I'm ahead of you by about 10 yrs. or more and I've found that while some symptoms of the illness have disappeared others have taken their place. Oddly enough, I now find sleeping a difficult thing, especially after having 8 hospitalizations in 10 mos. I feel that anesthetics (especially the short acting ones) and meds being changed aren't necessarily in our best interests. I also have rather high BP, and the symptoms you described mirrored what I went through in probably January of this year. It is now thought that I have Autoimmune Encephalitis brought on by an electrolyte imbalance. I'll go along with this, but truly believe there's more to it than just that. I'll be interested in what the years unfold as it's a fairly new diagnosis. I'm also suffering from a rather severe form of Epilepsy and the drugs for it are exhausting me. These are a few of the "new" symptoms that I'm referring to.

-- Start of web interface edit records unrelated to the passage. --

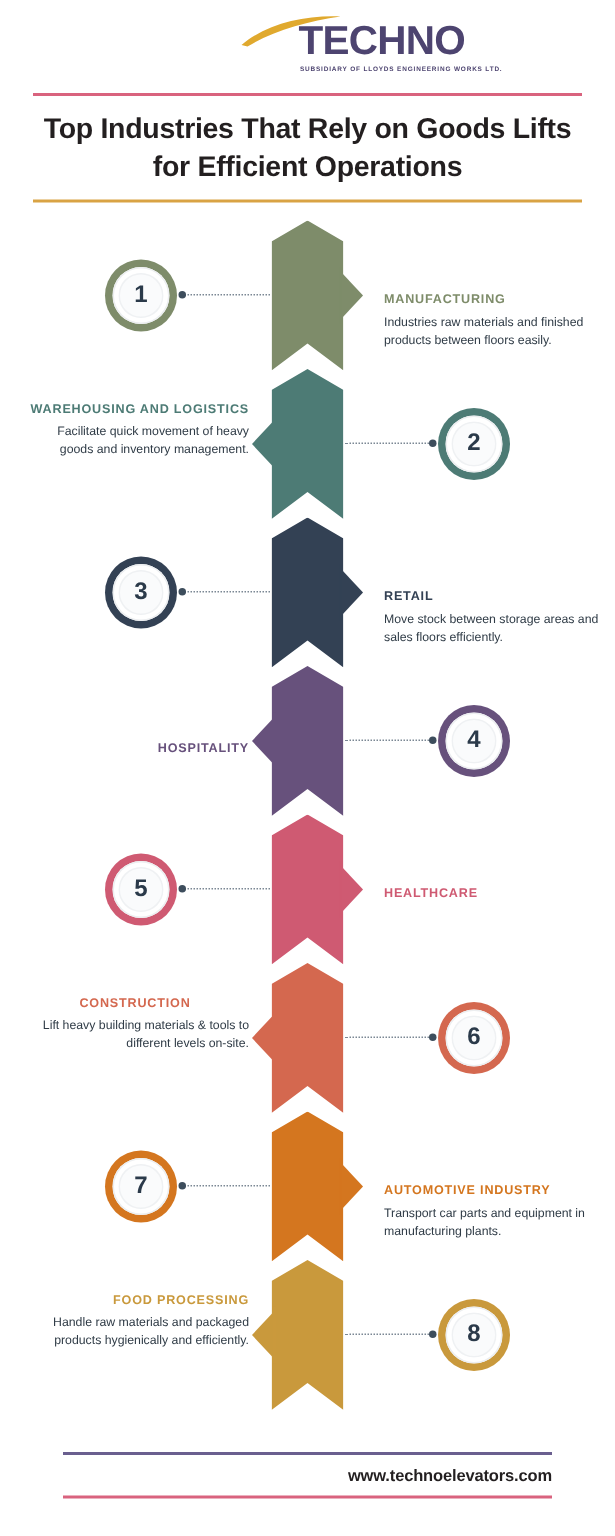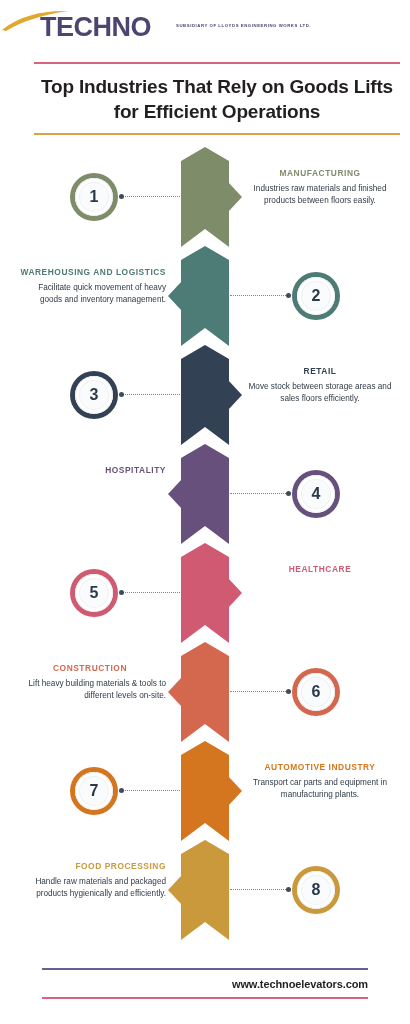--- a/index.html
+++ b/index.html
@@ -14,7 +14,7 @@
   
   .logo-wrap{
     position:absolute; left:0; top:8px; width:335px;
-    display:flex; align-items:center;
+    display:flex; flex-direction:column; align-items:flex-end;
   }
   .logo-mark{ position:relative; width:176px; height:36px; }
   .logo-swoosh{ position:absolute; left:0; top:2px; }

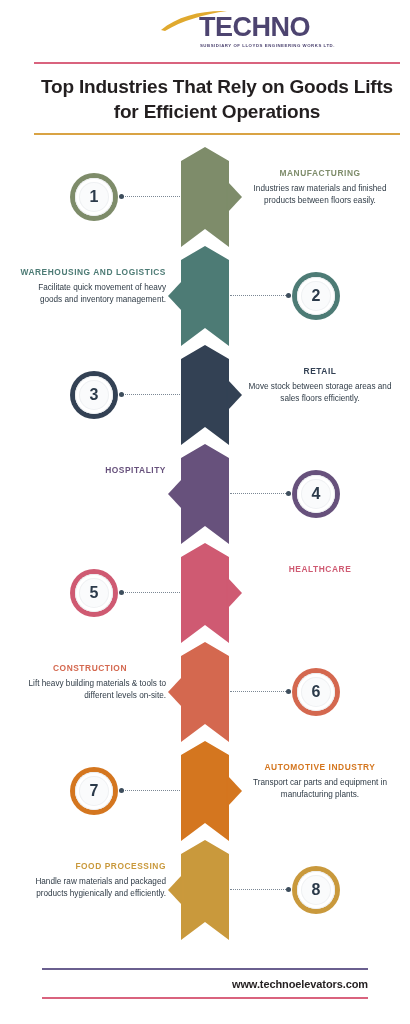--- a/index.html
+++ b/index.html
@@ -29,7 +29,7 @@
   }
 
   
-  .title-block{ position:absolute; left:34px; top:62px; width:366px; }
+  .title-block{ position:absolute; left:22px; top:62px; width:366px; }
   .rule-pink{ height:2px; background:#d9637e; width:100%; }
   .rule-gold{ height:2px; background:#d9a344; width:100%; }
   .title-text{

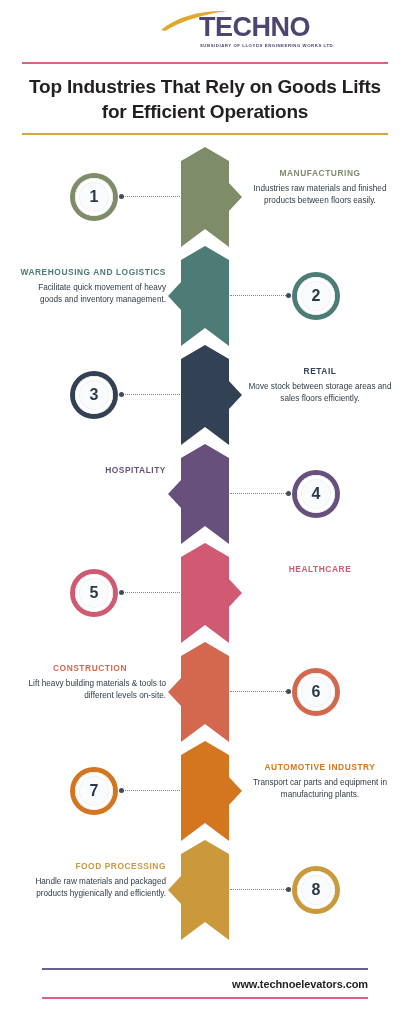--- a/index.html
+++ b/index.html
@@ -84,7 +84,7 @@
   .txt p{
     font-size:8.2px; color:#2f3b46; line-height:1.52; font-weight:normal;
   }
-  .side-right .txt{ left:244px; text-align:center; }
+  .side-right .txt{ left:256px; text-align:left;margin-top:26px; }
   .side-right .pointer{ left:228px; }
   .side-right .pbar{ left:226px; }
   .side-right .badge{ left:70px; }

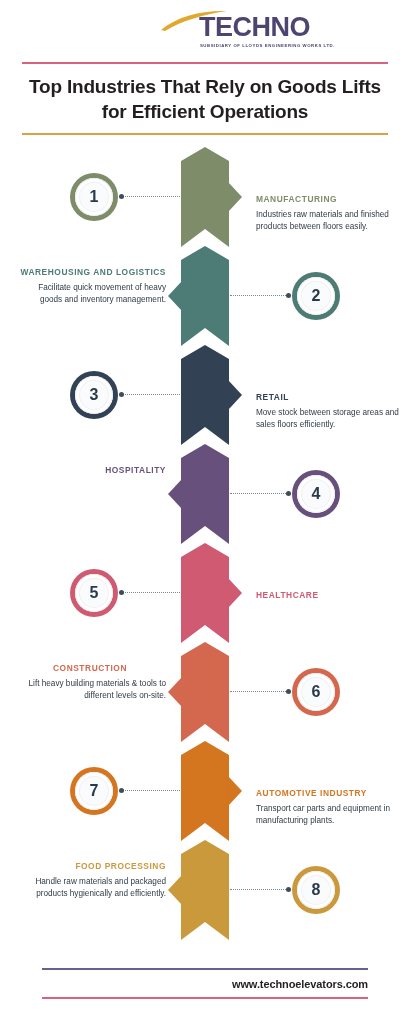--- a/index.html
+++ b/index.html
@@ -194,7 +194,7 @@
       <div class="pbar" style="background: rgb(103, 81, 124); opacity: 0.75;"></div>
       <div class="pointer" style="background: rgb(103, 81, 124); clip-path: polygon(100% 0%, 0% 50%, 100% 100%);"></div>
       <div class="txt">
-        <h3 style="color: rgb(103, 81, 124);">HOSPITALITY</h3>
+        <h3 style="color: rgb(103, 81, 124); margin-top: 28px;">HOSPITALITY</h3>
       </div>
     </div>
     <div class="row side-right" style="top: 548px;">

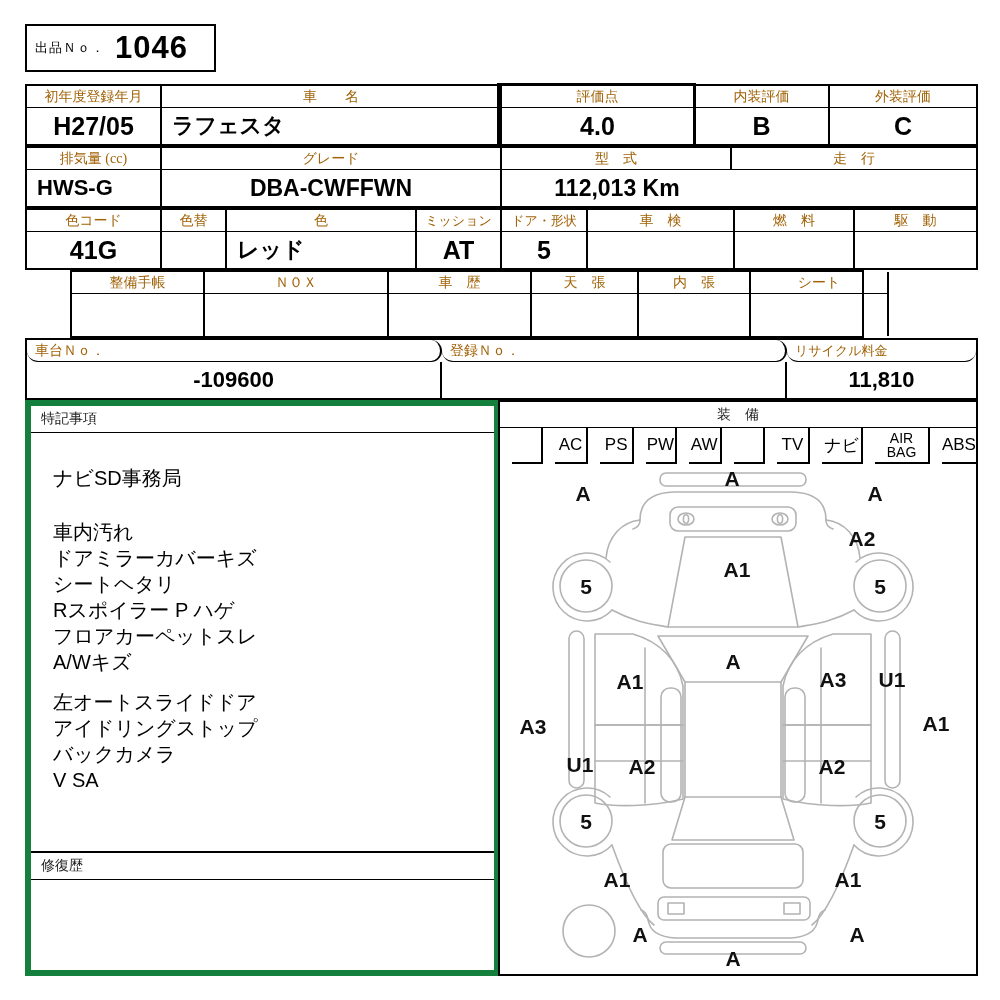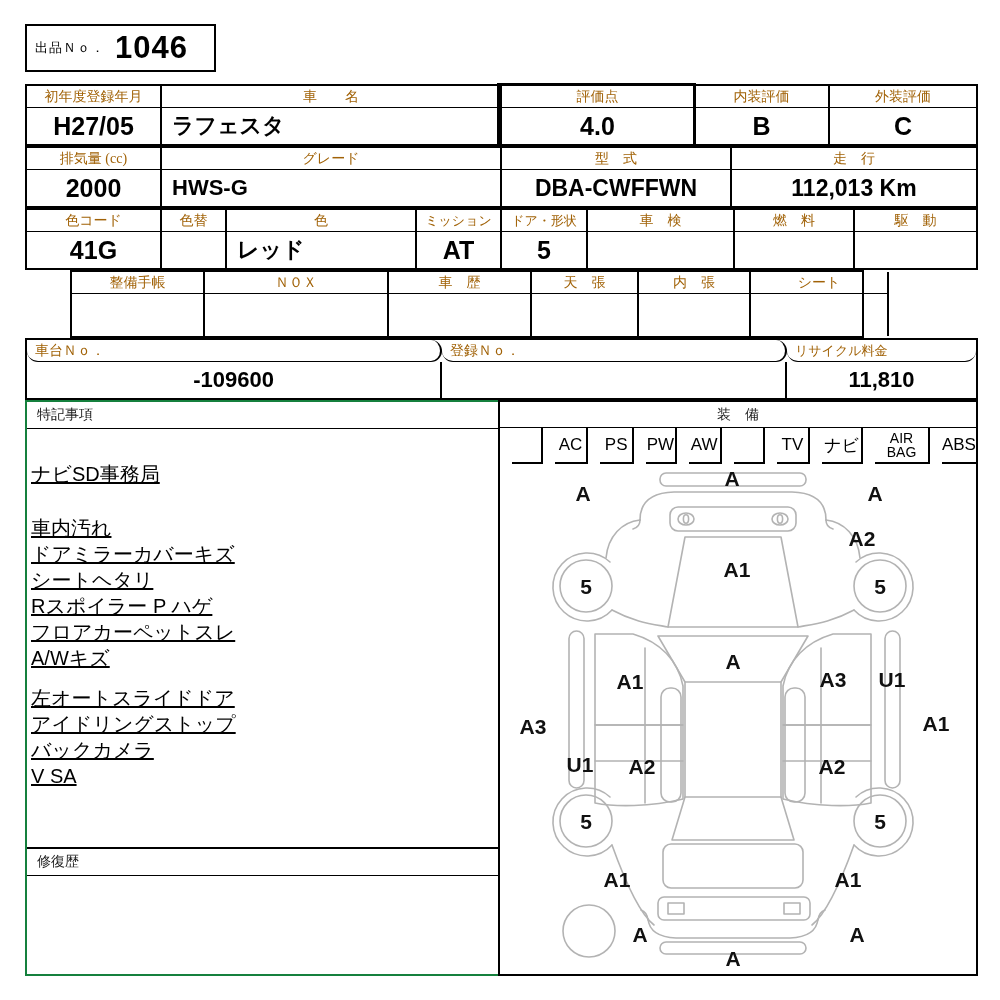--- a/index.html
+++ b/index.html
@@ -95,7 +95,6 @@
     <div class="hc">グレード</div>
     <div class="hc">型　式</div>
     <div class="hc last">走　行</div>
-    <div class="vc">2000</div>
     <div class="vc left">HWS-G</div>
     <div class="vc mid">DBA-CWFFWN</div>
     <div class="vc mid last">112,013 Km</div>

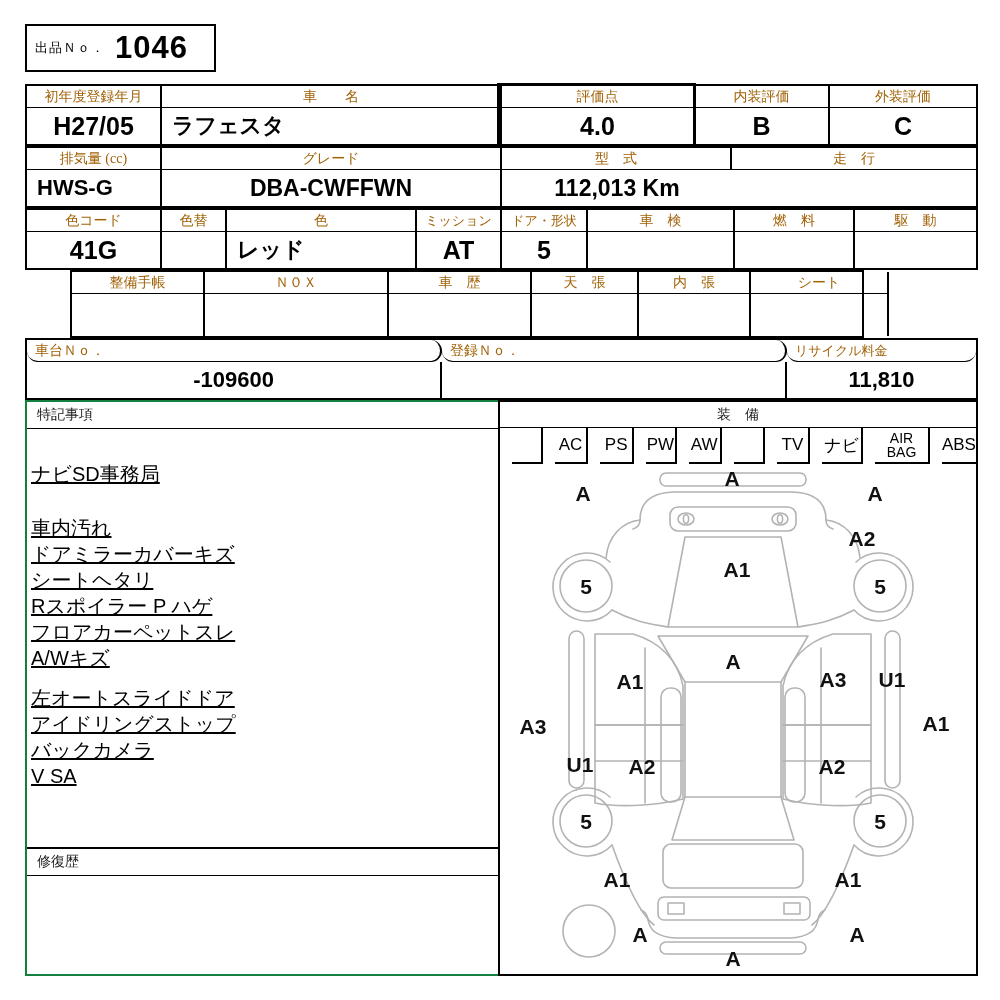--- a/index.html
+++ b/index.html
@@ -38,7 +38,7 @@
 
   
   .left-panel { position:absolute; left:25px; top:400px; width:475px; height:576px;
-                box-sizing:border-box; border:2px solid #15803d; display:flex; flex-direction:column; }
+                box-sizing:border-box; border:6px solid #15803d; display:flex; flex-direction:column; }
   .panel-h { height:26px; flex:0 0 26px; border-bottom:1.5px solid #000; display:flex; align-items:center;
              padding-left:10px; font-family:"Liberation Serif","DejaVu Serif",serif; font-size:14px; color:#1a1a1a; }
   .notes { flex:0 0 418px; height:418px; padding:0 4px; font-size:20px; line-height:26px; overflow:hidden;text-decoration:underline; }

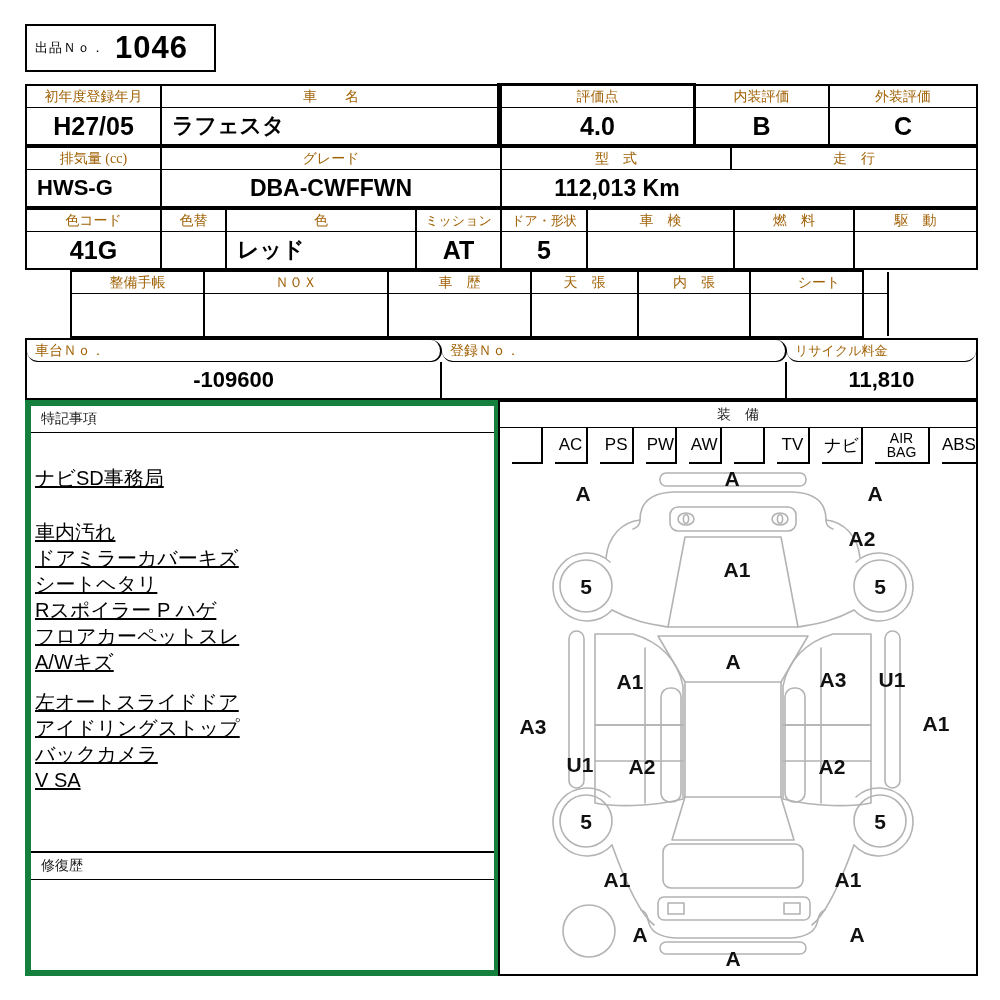--- a/index.html
+++ b/index.html
@@ -41,7 +41,7 @@
                 box-sizing:border-box; border:6px solid #15803d; display:flex; flex-direction:column; }
   .panel-h { height:26px; flex:0 0 26px; border-bottom:1.5px solid #000; display:flex; align-items:center;
              padding-left:10px; font-family:"Liberation Serif","DejaVu Serif",serif; font-size:14px; color:#1a1a1a; }
-  .notes { flex:0 0 418px; height:418px; padding:0 4px; font-size:20px; line-height:26px; overflow:hidden;text-decoration:underline; }
+  .notes { flex:0 0 418px; height:418px; padding:0 22px; font-size:20px; line-height:26px; overflow:hidden; }
   .nb1 { margin-top:32px; }
   .nb2 { margin-top:28px; }
   .nb3 { margin-top:14px; }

As far as Xmas goes, my husband has often carried the load, although I started Xmas shopping for the following year in January of the year ahead. We had so many to buy for, not just our family, and it made sense to spread energy as far as possible. So, now people have passed away and our daughters have left home. Every other year we celebrate alone, so we're rather used to that. Like your husband, mine does the grocery shopping and prepares a lunch/dinner for us in the afternoon.

We always went to our oldest daughter's for Xmas afternoon/early evening. But that has been nixed this year due to the virus. Our oldest granddaughter had it, has the antibodies to prove it, but we couldn't take any chances. Thus, we spent Thanksgiving alone, and we actually did just fine. Missed the family, of course, but we had a very quiet day celebrated with a chicken.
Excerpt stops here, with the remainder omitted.